Voices in My Head (EP) par Benoit Baylé
Nostalgique ne devrait pas signifier désuet. Pourtant, de désuétude, Out Of Myself en est l’incarnation première. Compréhensible mais démesurée, la vénération quasi-systématique du premier album de Riverside en tant que joyau progressif venu de nulle part a de quoi faire sourire : si « The Same River » aura certainement convaincu le plus chevronné et réticent des progressistes acharnés, le reste de l’album déçoit, d’abord à cause des synthétiseurs que l’on croirait tout droit sortis des pires démos du Dream Theater des années 90 – l’archaïque absolu, surtout en 2003 : Porcupine Tree a déjà publié In Absentia - ensuite pour un certain mauvais goût lié aux sonorités guitaristiques, soli et accords distordus réunis. Malgré ces quelques défauts, le chanteur Mariusz Duda affichait déjà de solides compétences en tant que parolier et interprète, surtout pour l’art de la ballade (« In Two Minds »), mais aussi en tant que bassiste méritant, presque chevaleresque. Avec l’EP Voices In My Head paru deux ans plus tard, Riverside délaisse ses distorsions pour se consacrer pleinement aux chansons pop et aux courtes ballades.

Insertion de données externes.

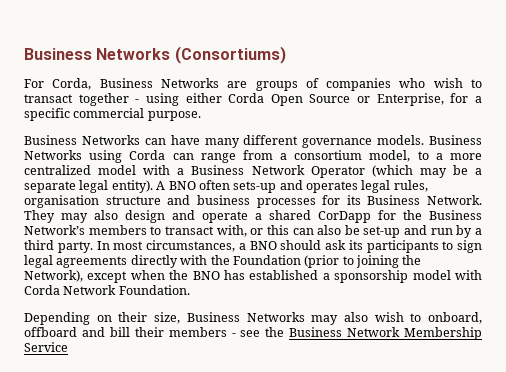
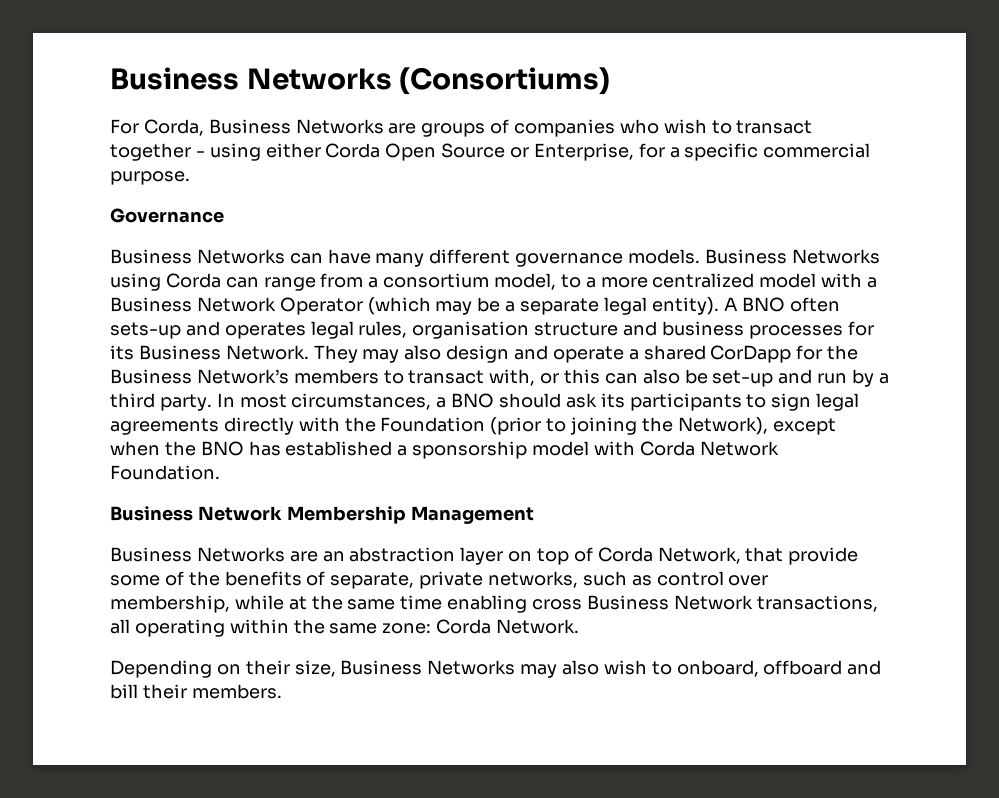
(201, 116) none -> [110,208,224,223] // Governance
(190, 290) none -> [110,506,534,524] [110,547,859,565] [110,571,769,589] [110,595,878,613] [110,619,580,637] // Business Network Membership Management // Business Networks are an abstraction layer on top of Corda Network, that provide some of the benefits of separate, private networks, such as control over membership, while at the same time enabling cross Business Network transactions, all operating within the same zone: Corda Network.
[168,327,482,340] [24,342,68,352] members - see the Business Network Membership Service -> [191,684,282,699] members.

L’exercice est compliqué. Dans le cas de Riverside, il faut savoir jouer d’une mélancolie subtile en évitant absolument toute mélodie tristement saccharinée. Or, au sein de cet EP, les deux se côtoient dangereusement : le meilleur, « The Time I Was Daydreaming » précède le plus mauvais, « Stuck Between ». La première, sensible, intimiste, touchante voire bouleversante, contraste radicalement avec la boîte à rythmes affreuse, le chant inintéressant et la guitare superflue de la seconde. En compagnie d’Isabelle Boulay, du meilleur des Enfoirés ou de Patrick Fiori au sein d’une compilation du pire de la variété dégoulinante, « Stuck Between » ne dépareillerait pas… Heureusement, il s’agit de la seule réelle faute de goût de l’album, malgré l’anecdotique « Us ». « DNA Ts. Rednum Or F. Raf » et son ambiance trip-hop séduit : la ligne de basse, latente et menaçante, entraîne le morceau au rang des vrais bons morceaux de rock progressif.
Les trois live en clôture de l’album n’apportent guère au schmilblick et n’ont aucune utilité, si ce n’est celle d’ôter subrepticement toute impression de s’être fait légèrement arnaquer lors de l’achat de l’EP… Car finalement, sur les 8 morceaux proposés, seuls deux retiendront l’attention : « The Time I Was Daydreaming » et « DNA Ts. Rednum Or F. Raf ». Heureusement, le second et bien nommé album de Riverside, Second Life Syndrome paraît la même année.